[Before-and-after page screenshots]

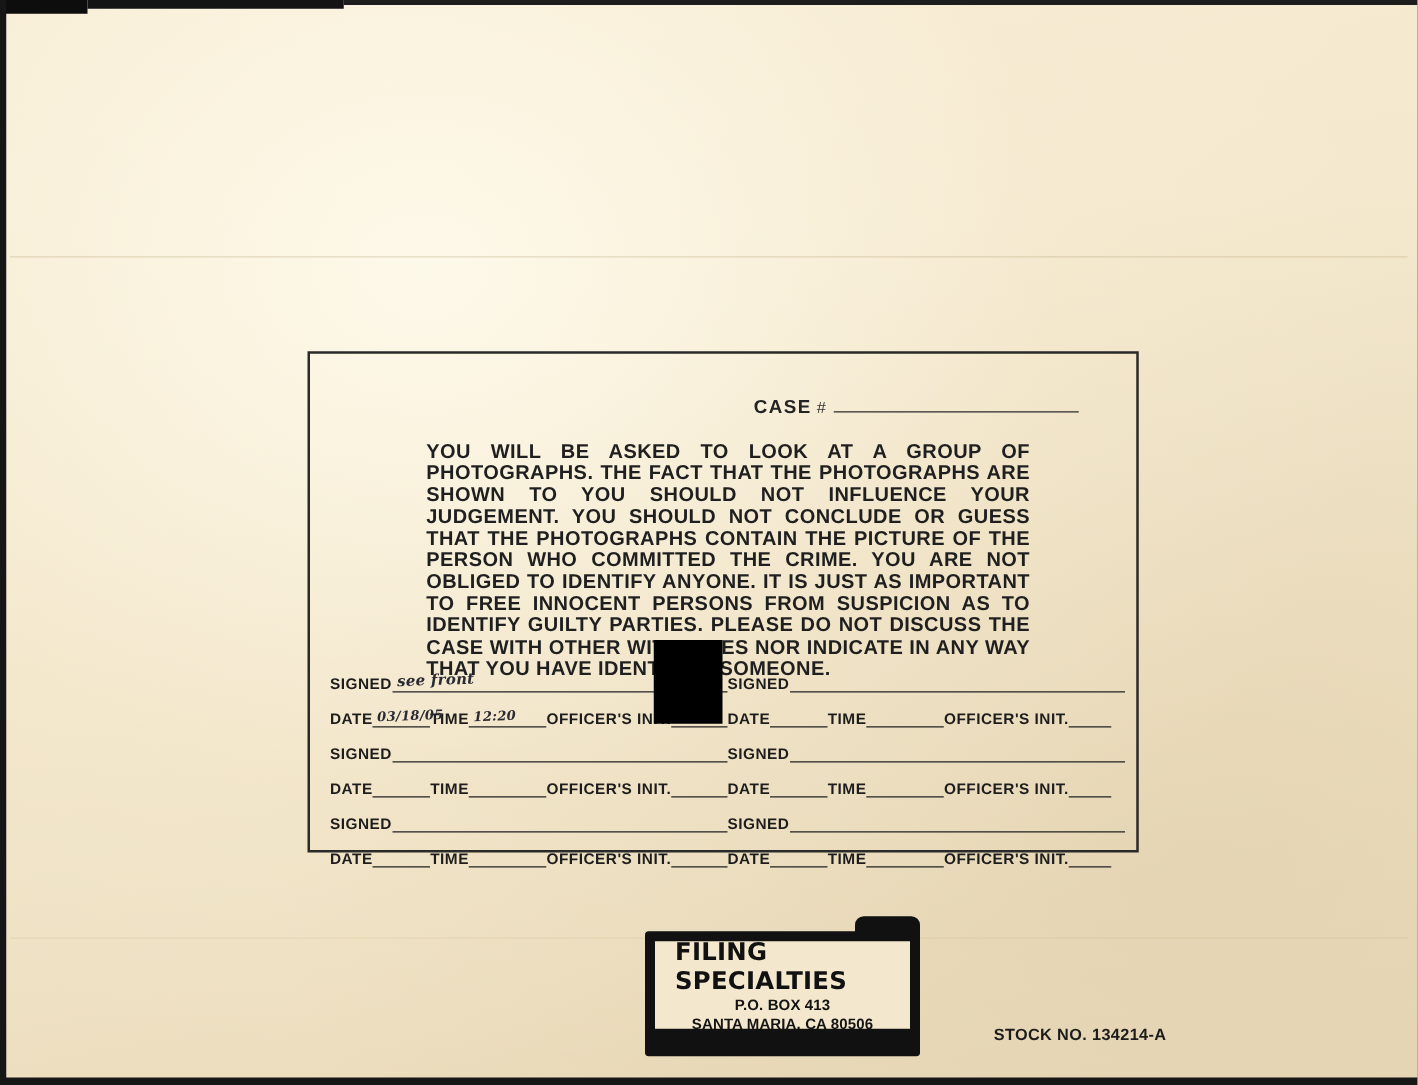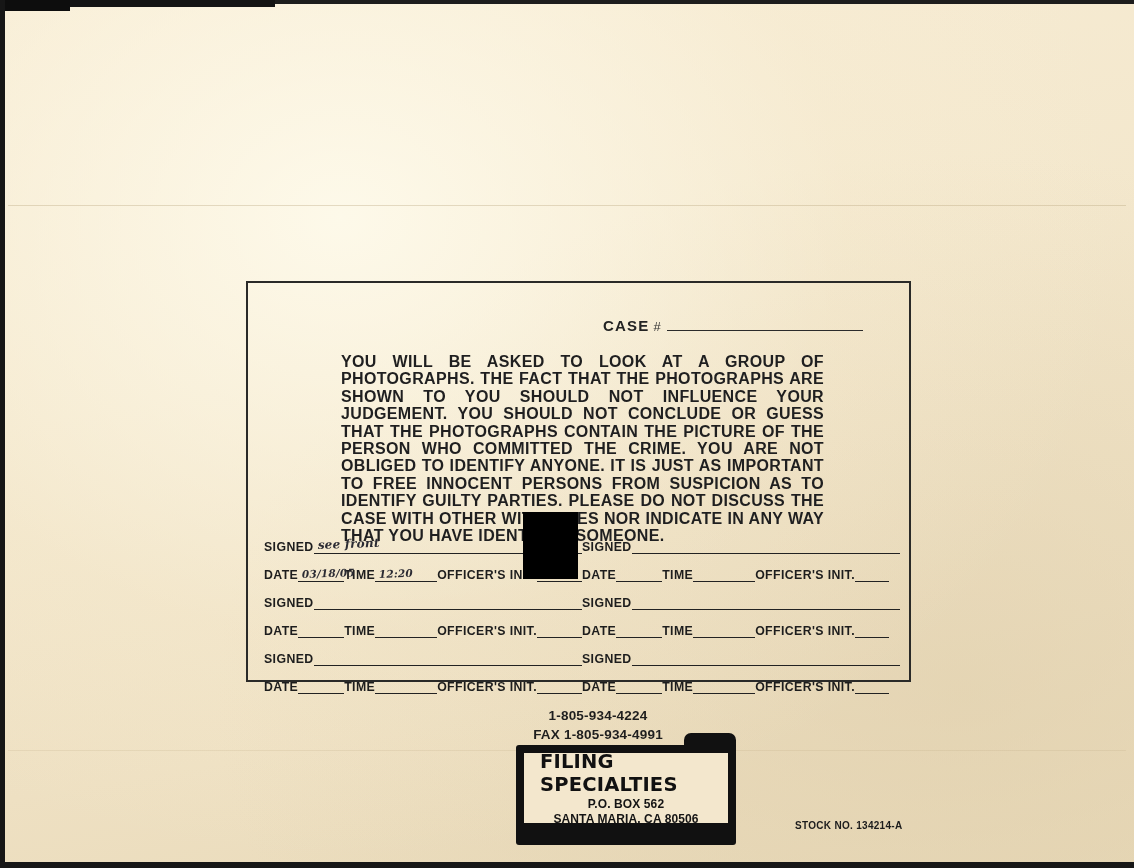--- a/index.html
+++ b/index.html
@@ -369,10 +369,6 @@
 
   <div id="redaction"></div>
 
-  <div id="phone-lines">
-    <div>1-805-934-4224</div>
-    <div>FAX 1-805-934-4991</div>
-  </div>
 
   <div id="logo">
     <div class="tab"></div>

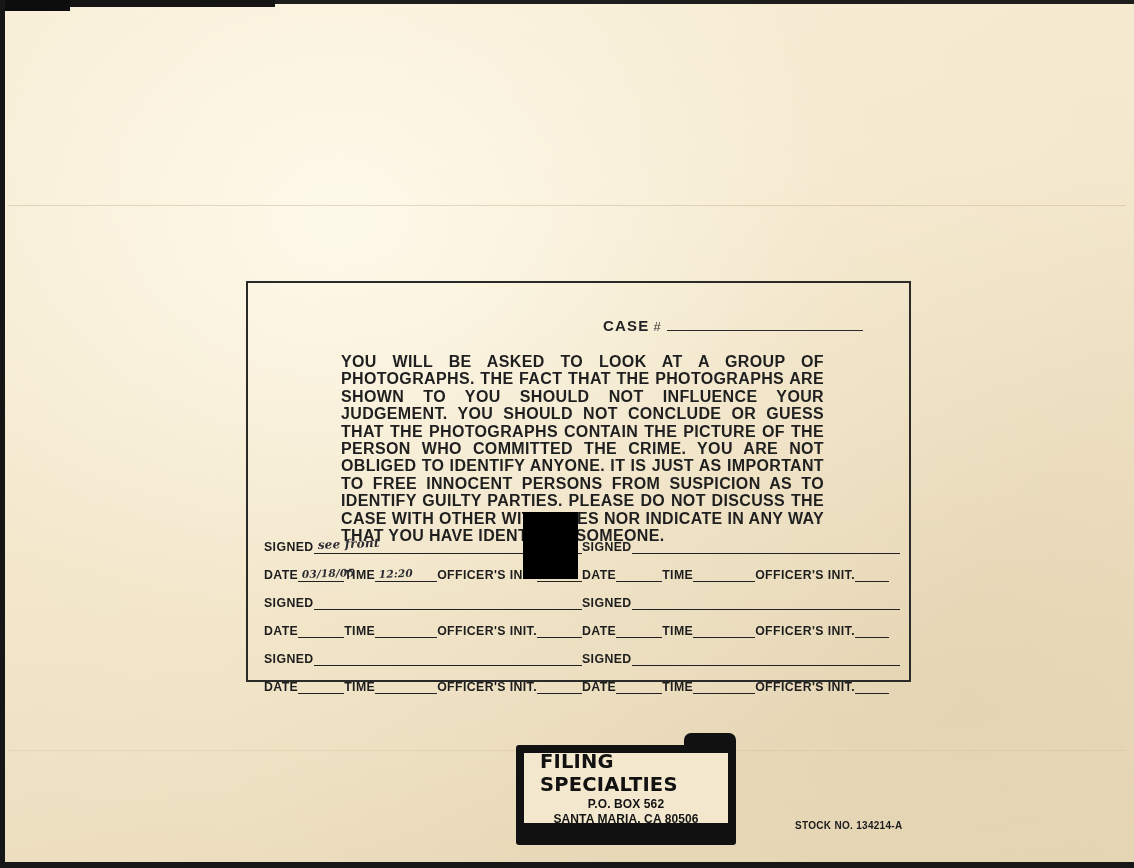--- a/index.html
+++ b/index.html
@@ -375,7 +375,7 @@
     <div class="body">
       <div class="inner">
         <div class="brand">FILING SPECIALTIES</div>
-        <div class="addr">P.O. BOX 562</div>
+        <div class="addr">P.O. BOX 413</div>
         <div class="addr">SANTA MARIA, CA 80506</div>
       </div>
     </div>

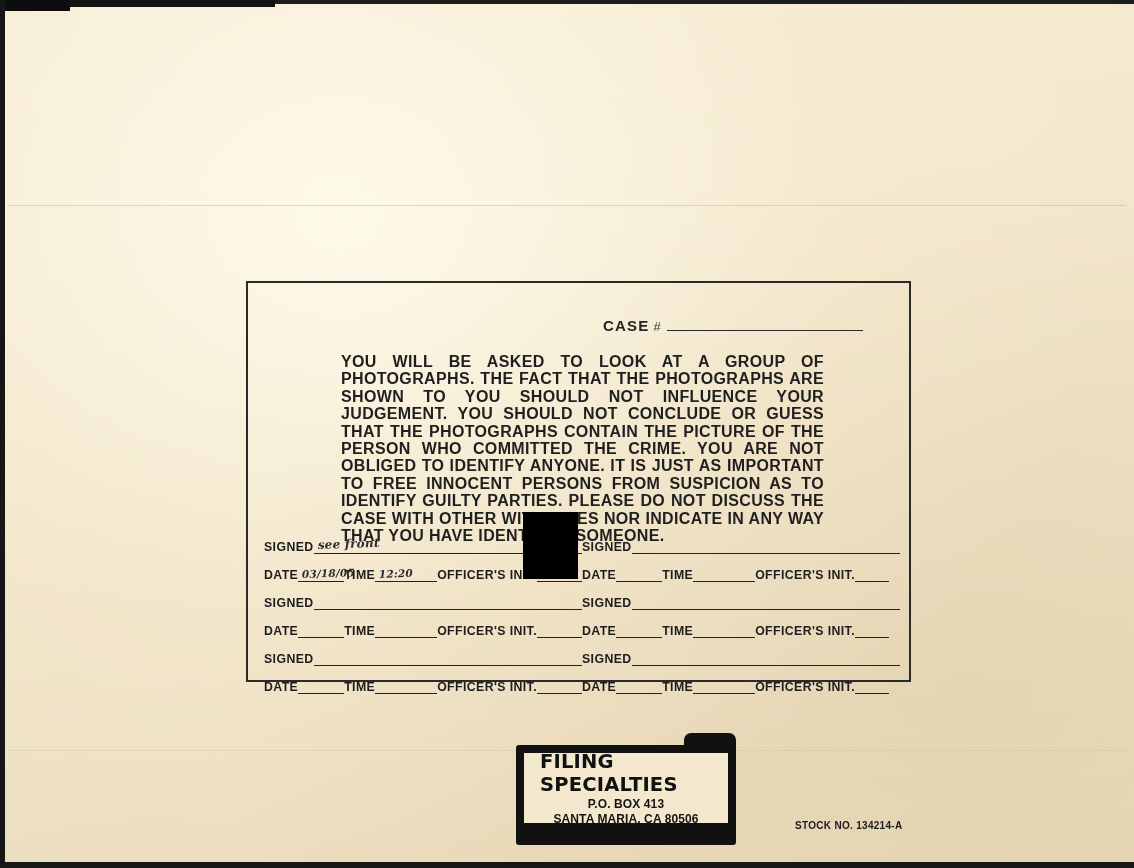--- a/index.html
+++ b/index.html
@@ -233,7 +233,7 @@
     position: absolute;
     left: 795px;
     top: 820px;
-    font-size: 10px;
+    font-size: 13px;
     font-weight: 700;
     color: #1c1c1c;
     letter-spacing: 0.3px;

* **What is needed**
Look over the records. Copy the lines that include the word "font".

* **Task result**
-    font-size: 10px;
+    font-size: 13px;
     font-weight: 700;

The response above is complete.